- [Task directions] Starting at the top of the records, output every line through the one that contains "classes. Defaults to 1.", keeping each exactly as it appears.

———

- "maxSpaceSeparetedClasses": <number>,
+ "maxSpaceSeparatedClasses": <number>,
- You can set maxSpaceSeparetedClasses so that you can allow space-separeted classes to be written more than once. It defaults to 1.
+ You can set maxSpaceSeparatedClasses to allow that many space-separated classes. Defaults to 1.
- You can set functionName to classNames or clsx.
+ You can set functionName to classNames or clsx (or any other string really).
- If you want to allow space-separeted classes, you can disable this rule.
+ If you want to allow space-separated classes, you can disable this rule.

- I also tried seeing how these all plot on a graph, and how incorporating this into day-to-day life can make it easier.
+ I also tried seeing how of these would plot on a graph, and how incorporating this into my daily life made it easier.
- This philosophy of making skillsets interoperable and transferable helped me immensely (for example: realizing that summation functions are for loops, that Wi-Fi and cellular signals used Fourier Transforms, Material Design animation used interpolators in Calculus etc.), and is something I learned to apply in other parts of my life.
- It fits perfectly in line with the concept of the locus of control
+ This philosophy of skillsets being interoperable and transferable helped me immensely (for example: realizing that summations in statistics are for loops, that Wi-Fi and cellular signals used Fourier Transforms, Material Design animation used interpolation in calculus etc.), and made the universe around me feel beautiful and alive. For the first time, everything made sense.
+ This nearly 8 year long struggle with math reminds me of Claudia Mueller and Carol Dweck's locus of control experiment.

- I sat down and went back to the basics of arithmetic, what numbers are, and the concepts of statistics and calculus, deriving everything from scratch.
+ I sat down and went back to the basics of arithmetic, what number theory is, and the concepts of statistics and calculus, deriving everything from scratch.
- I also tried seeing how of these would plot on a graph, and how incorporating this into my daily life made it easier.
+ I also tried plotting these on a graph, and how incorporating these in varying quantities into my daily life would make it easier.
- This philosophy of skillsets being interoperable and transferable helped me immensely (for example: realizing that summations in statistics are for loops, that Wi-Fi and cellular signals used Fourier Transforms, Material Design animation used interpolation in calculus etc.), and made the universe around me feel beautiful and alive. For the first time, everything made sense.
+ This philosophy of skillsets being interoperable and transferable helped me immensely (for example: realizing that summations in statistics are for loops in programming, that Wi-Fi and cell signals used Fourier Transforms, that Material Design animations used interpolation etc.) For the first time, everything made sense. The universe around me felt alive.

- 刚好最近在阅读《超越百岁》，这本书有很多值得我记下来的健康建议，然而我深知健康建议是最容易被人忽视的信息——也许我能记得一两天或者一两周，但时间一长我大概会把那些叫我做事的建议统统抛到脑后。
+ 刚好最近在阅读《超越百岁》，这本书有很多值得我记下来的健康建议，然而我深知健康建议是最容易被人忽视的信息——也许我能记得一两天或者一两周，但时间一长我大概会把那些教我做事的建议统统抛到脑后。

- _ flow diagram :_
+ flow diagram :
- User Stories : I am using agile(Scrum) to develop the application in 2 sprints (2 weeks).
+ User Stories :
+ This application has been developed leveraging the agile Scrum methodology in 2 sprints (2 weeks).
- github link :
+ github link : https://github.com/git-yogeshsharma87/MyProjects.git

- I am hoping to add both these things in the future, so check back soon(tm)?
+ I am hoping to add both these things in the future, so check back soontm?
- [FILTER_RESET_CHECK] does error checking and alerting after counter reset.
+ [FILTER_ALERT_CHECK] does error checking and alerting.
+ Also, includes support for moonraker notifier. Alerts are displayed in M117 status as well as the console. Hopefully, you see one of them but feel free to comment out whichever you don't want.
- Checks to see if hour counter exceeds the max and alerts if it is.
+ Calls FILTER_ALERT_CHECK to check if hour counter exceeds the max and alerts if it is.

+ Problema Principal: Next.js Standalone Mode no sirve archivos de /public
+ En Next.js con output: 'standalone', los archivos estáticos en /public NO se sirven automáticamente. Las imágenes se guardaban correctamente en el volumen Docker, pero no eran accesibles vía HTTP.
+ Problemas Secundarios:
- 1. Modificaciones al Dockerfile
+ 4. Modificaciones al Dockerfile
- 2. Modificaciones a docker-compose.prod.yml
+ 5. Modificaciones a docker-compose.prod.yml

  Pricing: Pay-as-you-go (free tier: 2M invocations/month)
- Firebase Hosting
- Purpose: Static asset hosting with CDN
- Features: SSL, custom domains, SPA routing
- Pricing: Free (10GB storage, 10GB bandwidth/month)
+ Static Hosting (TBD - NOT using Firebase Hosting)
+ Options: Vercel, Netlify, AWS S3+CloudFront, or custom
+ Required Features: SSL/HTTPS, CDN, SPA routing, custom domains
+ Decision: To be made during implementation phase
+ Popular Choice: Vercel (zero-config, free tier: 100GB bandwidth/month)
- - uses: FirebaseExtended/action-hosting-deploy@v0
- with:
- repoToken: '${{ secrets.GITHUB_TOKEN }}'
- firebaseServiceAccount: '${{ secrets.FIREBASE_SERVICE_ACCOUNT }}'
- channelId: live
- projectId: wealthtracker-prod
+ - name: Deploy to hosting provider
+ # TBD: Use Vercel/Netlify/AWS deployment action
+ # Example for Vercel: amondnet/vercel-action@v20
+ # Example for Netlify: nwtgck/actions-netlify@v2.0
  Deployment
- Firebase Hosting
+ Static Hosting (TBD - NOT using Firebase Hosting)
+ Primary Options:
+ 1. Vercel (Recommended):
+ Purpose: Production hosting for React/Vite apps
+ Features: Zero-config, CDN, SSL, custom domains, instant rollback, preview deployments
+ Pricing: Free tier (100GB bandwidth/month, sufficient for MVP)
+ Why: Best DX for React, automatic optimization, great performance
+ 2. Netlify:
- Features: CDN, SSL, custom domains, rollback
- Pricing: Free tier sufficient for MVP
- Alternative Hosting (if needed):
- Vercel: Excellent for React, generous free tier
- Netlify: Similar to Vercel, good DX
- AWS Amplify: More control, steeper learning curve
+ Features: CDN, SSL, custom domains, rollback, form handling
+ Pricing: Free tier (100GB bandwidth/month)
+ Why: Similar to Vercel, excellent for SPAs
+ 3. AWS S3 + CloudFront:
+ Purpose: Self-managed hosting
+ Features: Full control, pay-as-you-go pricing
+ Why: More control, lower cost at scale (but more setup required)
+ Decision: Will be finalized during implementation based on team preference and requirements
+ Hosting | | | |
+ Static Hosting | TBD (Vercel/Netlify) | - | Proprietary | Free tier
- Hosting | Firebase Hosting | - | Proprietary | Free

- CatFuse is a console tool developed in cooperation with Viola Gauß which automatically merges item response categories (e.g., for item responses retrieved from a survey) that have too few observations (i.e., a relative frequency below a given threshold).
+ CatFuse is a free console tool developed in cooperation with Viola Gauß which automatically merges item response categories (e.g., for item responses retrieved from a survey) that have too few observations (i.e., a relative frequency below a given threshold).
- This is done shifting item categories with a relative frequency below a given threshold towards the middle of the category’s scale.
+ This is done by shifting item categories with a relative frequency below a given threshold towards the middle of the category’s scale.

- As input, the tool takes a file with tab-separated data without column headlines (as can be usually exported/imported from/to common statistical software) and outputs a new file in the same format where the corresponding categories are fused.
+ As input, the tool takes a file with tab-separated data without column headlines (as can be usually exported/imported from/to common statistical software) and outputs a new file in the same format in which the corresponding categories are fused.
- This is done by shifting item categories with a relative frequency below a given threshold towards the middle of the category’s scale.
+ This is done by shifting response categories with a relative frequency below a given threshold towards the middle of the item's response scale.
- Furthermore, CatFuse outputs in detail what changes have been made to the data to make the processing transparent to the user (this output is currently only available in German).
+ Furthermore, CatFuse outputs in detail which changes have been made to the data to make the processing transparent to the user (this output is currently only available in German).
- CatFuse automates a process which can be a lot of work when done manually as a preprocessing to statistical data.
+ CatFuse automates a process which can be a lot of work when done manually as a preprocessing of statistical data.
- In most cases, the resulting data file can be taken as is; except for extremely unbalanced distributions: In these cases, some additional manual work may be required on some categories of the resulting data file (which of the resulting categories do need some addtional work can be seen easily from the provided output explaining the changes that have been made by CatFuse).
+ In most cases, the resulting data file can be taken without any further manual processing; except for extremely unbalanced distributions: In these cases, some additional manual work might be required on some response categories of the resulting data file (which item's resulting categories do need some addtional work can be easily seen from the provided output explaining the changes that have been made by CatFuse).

———

- [Exercise answer]
- "maxSpaceSeparetedClasses": <number>,
+ "maxSpaceSeparatedClasses": <number>,
- You can set maxSpaceSeparetedClasses so that you can allow space-separeted classes to be written more than once. It defaults to 1.
+ You can set maxSpaceSeparatedClasses to allow that many space-separated classes. Defaults to 1.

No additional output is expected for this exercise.